### DATA IN THIS EXERCISE
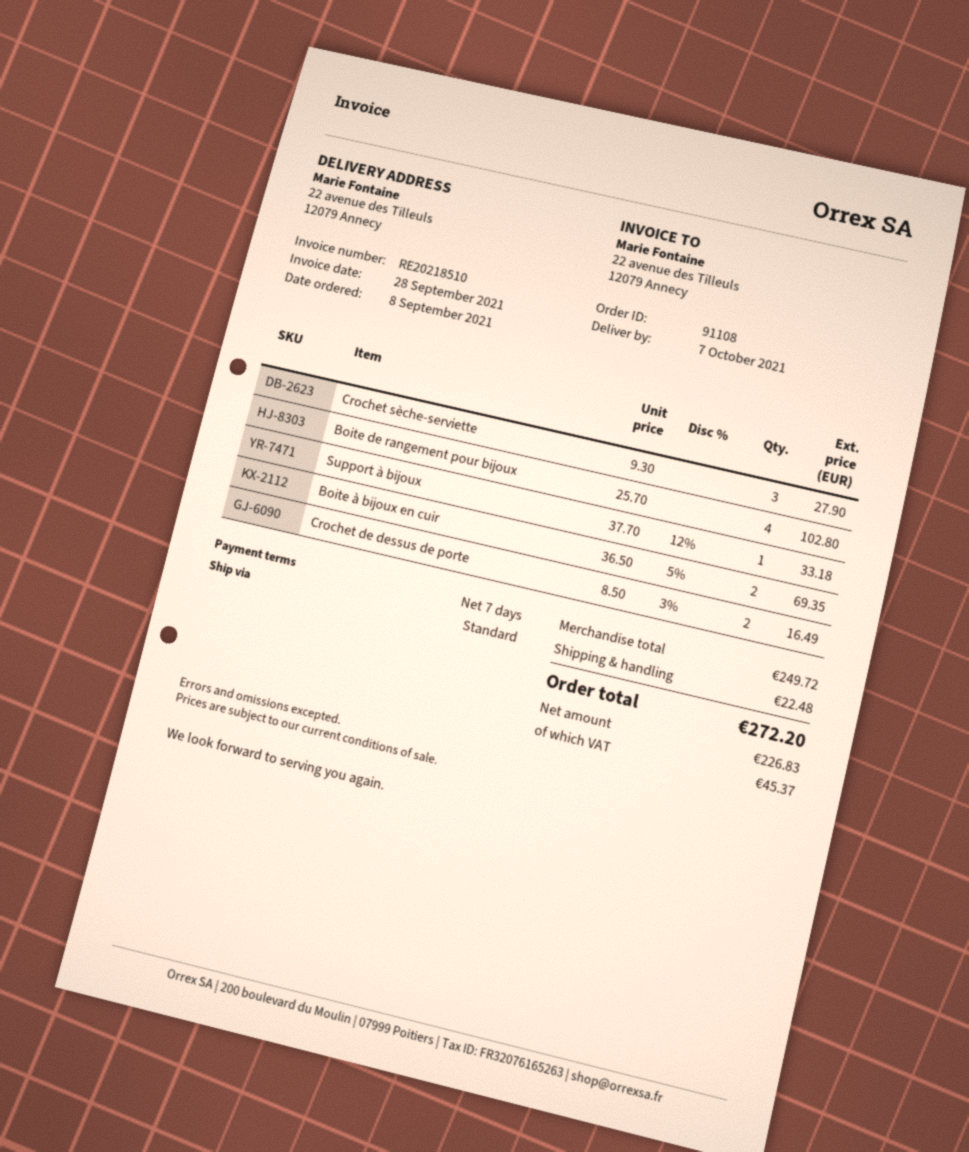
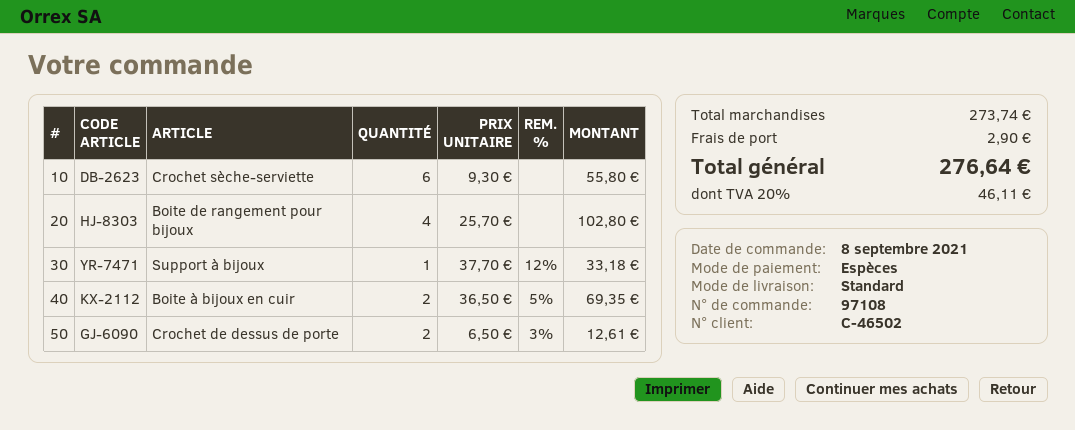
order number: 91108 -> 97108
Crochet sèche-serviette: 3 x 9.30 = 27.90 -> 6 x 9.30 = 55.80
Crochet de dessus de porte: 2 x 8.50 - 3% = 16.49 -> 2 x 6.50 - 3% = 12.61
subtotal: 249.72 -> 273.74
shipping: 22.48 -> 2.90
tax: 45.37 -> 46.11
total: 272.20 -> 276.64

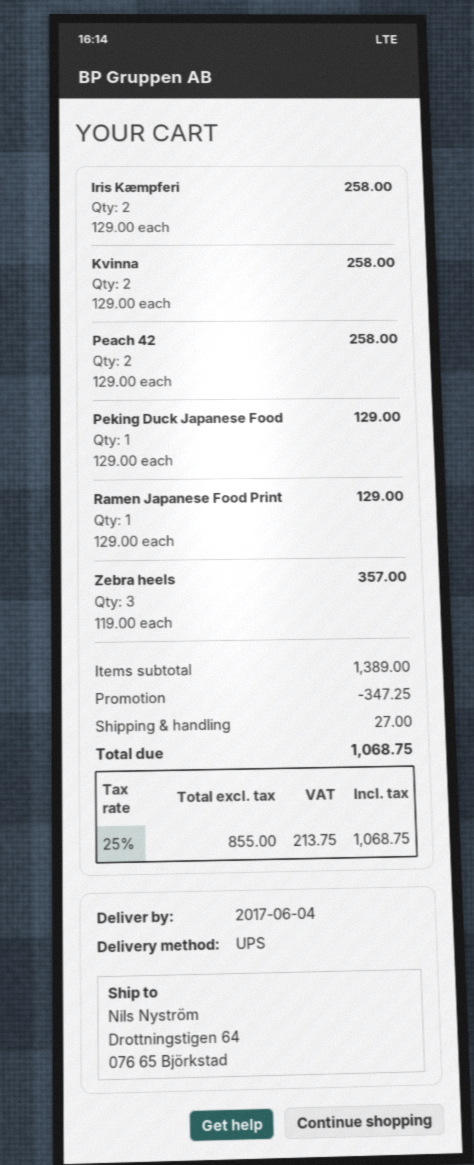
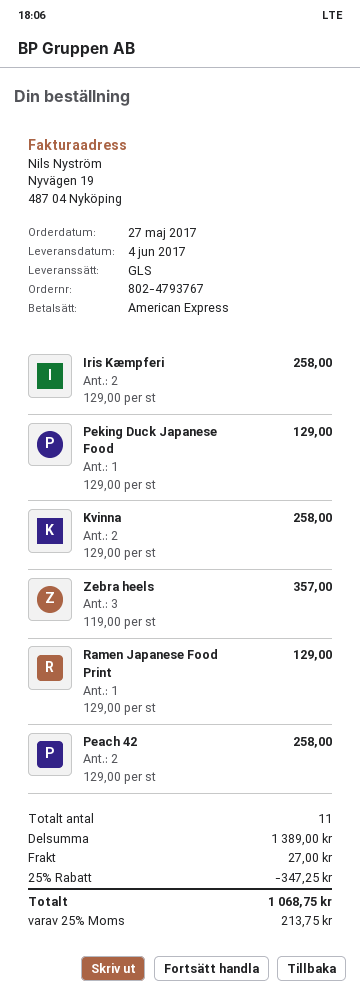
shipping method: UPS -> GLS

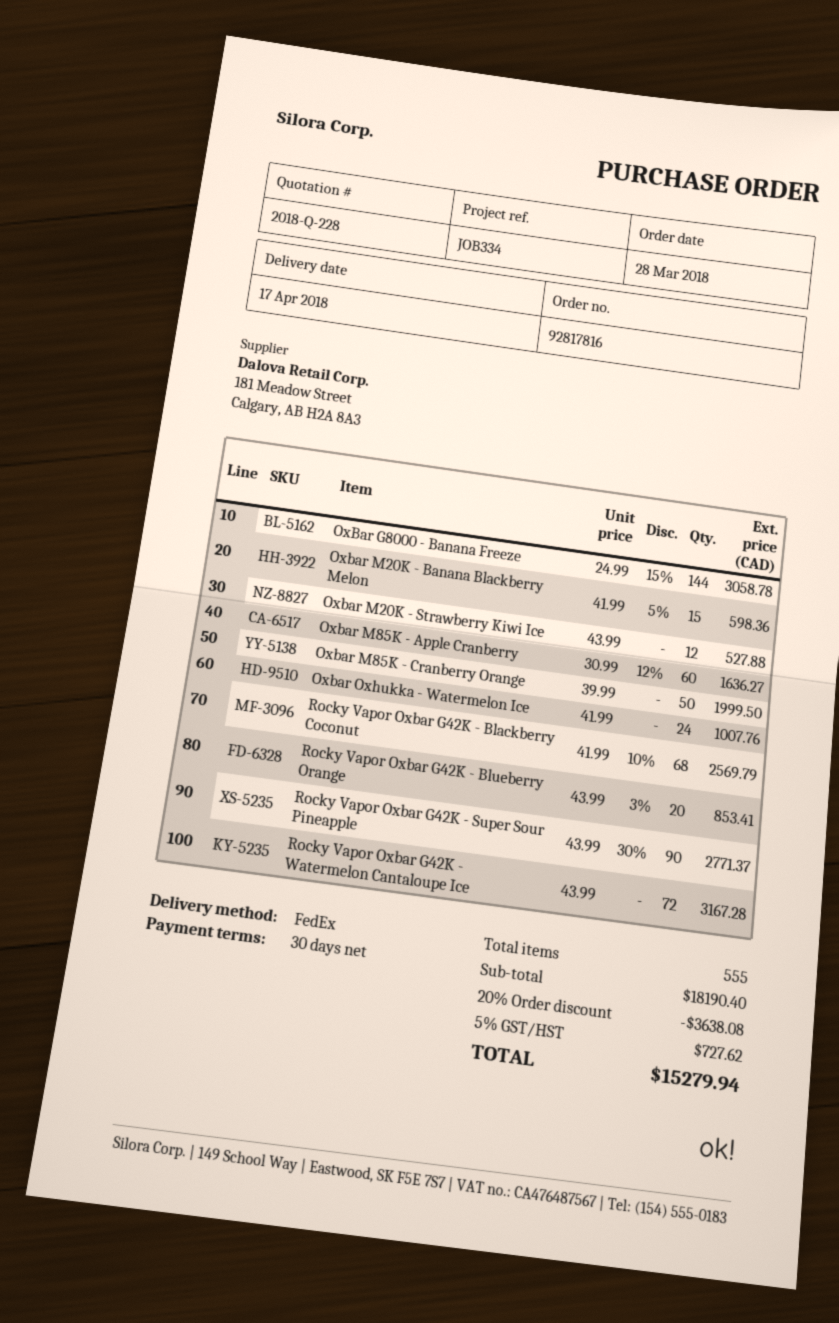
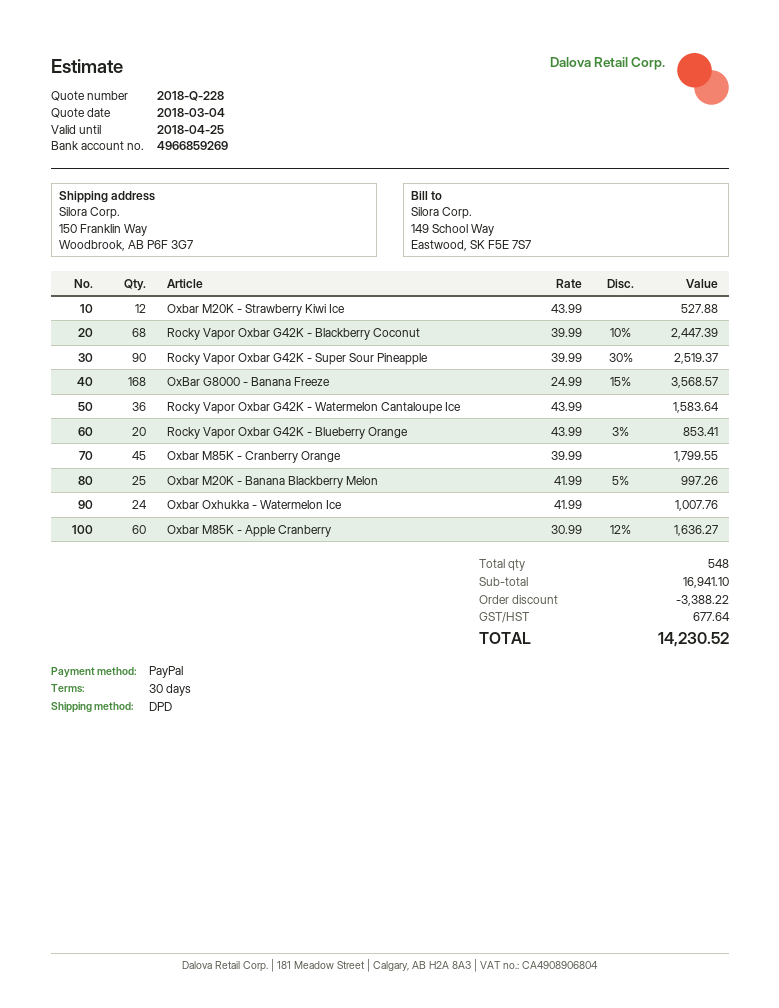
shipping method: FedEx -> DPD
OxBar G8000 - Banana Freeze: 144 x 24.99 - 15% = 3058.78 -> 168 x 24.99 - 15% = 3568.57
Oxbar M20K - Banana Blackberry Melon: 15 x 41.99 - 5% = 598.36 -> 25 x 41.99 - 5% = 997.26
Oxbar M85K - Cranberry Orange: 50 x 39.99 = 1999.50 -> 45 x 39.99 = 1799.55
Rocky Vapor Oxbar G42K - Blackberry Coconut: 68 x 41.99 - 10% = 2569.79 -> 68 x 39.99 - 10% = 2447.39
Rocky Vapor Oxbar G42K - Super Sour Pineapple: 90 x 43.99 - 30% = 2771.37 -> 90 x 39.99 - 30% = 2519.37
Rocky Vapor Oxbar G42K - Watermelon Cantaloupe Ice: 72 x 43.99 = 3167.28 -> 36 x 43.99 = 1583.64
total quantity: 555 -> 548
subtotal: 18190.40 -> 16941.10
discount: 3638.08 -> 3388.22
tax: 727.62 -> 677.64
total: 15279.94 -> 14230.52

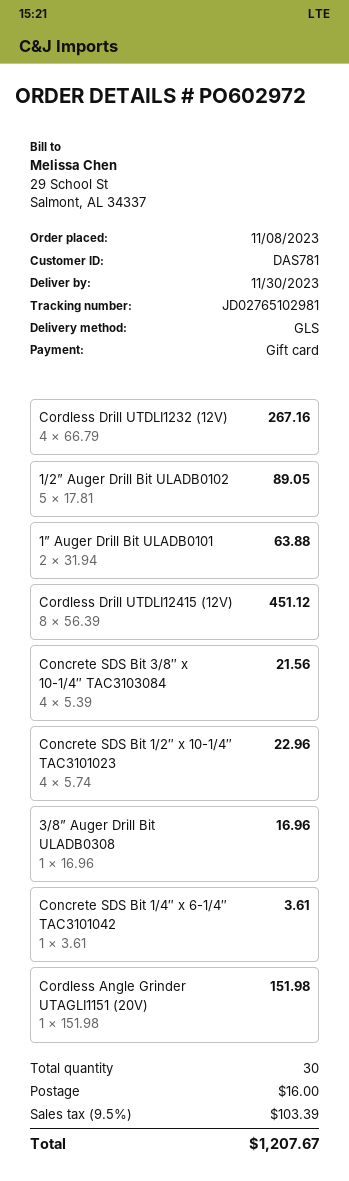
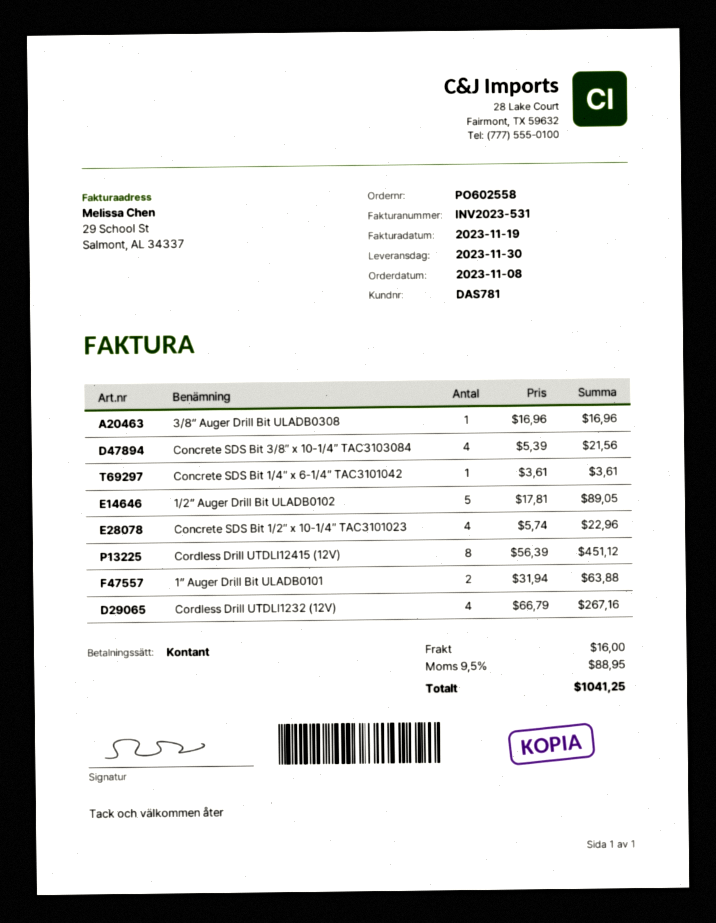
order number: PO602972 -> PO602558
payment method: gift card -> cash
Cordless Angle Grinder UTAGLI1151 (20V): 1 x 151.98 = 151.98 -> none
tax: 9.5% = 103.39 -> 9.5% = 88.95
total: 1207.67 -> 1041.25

### ABOUT THIS TASK
Find the word "Vapor" in the listing above. Copy each line where it appears.

### RESULT OF THE EXERCISE
Rocky Vapor Oxbar G42K - Blackberry Coconut: 68 x 41.99 - 10% = 2569.79 -> 68 x 39.99 - 10% = 2447.39
Rocky Vapor Oxbar G42K - Super Sour Pineapple: 90 x 43.99 - 30% = 2771.37 -> 90 x 39.99 - 30% = 2519.37
Rocky Vapor Oxbar G42K - Watermelon Cantaloupe Ice: 72 x 43.99 = 3167.28 -> 36 x 43.99 = 1583.64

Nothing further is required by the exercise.